La historia demuestra que el éxito de una Copa del Mundo jamás dependió exclusivamente del tamaño de los estadios. Los Mundiales más recordados permanecen en la memoria por sus partidos, sus figuras y sus historias humanas, no por la cantidad de asientos disponibles en las tribunas.
Con criterios más flexibles, decenas de países podrían presentar candidaturas viables sin embarcarse en megaproyectos millonarios cuya utilidad posterior resulta dudosa.
El ejemplo de los elefantes blancos
La historia reciente demuestra que construir estadios enormes para un evento de pocas semanas rara vez resulta una inversión eficiente.
Tras el Mundial de Brasil 2014, varios recintos quedaron subutilizados y generaron elevados costos de mantenimiento. Algunos estadios construidos o remodelados para la cita mundialista pasaron a recibir una cantidad de público muy inferior a su capacidad, convirtiéndose en símbolos de una planificación deficiente. En el caso de Qatar 2022, esto fue aún más radical, porque incluso se tuvo que demoler estadios después del evento.

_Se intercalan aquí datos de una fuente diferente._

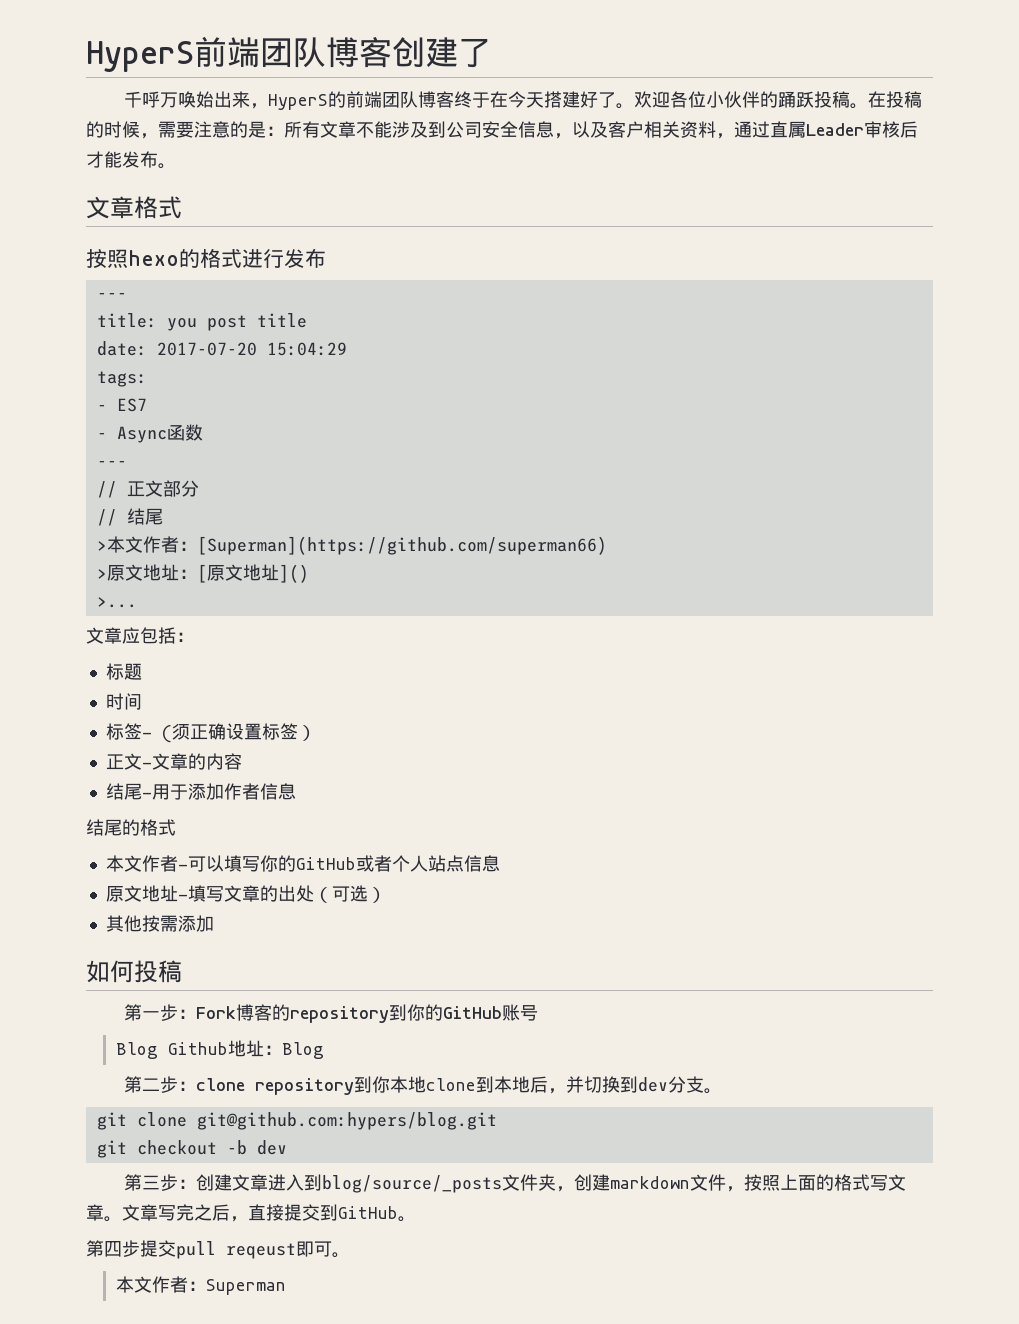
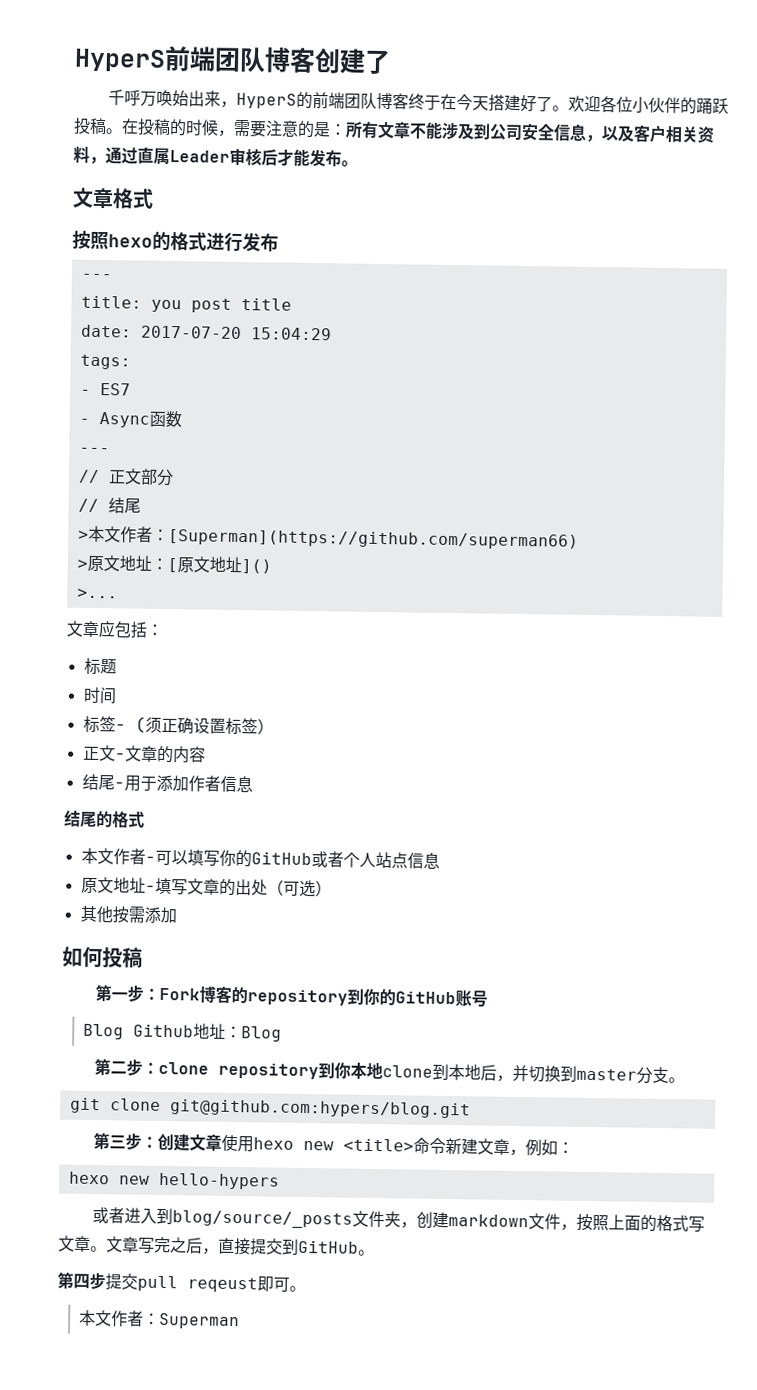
- 第二步：clone repository到你本地clone到本地后，并切换到dev分支。
+ 第二步：clone repository到你本地clone到本地后，并切换到master分支。
- git checkout -b dev
- 第三步：创建文章进入到blog/source/_posts文件夹，创建markdown文件，按照上面的格式写文章。
+ 第三步：创建文章使用hexo new <title>命令新建文章，例如：
+ hexo new hello-hypers
+ 或者进入到blog/source/_posts文件夹，创建markdown文件，按照上面的格式写文章。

Reducir las exigencias permitiría privilegiar proyectos sostenibles y adaptados a la realidad de cada país, evitando obras que terminan convertidas en monumentos al despilfarro.
Un Mundial más accesible y auténtico
La FIFA suele hablar de inclusión, desarrollo y expansión global. Sin embargo, muchas de sus decisiones apuntan justamente en sentido contrario.
Un Mundial con 32 selecciones, organizado por un máximo de dos países y con exigencias de infraestructura más razonables permitiría ampliar el número de potenciales anfitriones, reducir costos y recuperar parte de la identidad histórica del torneo.
Porque el fútbol no necesita estadios gigantescos ni torneos interminables para emocionar al mundo. Necesita algo mucho más simple: competencia, pasión y la posibilidad real de que más países puedan soñar con recibir la Copa del Mundo. Hoy ese sueño parece reservado para unos pocos. La gran reforma pendiente consiste precisamente en devolverlo a muchos.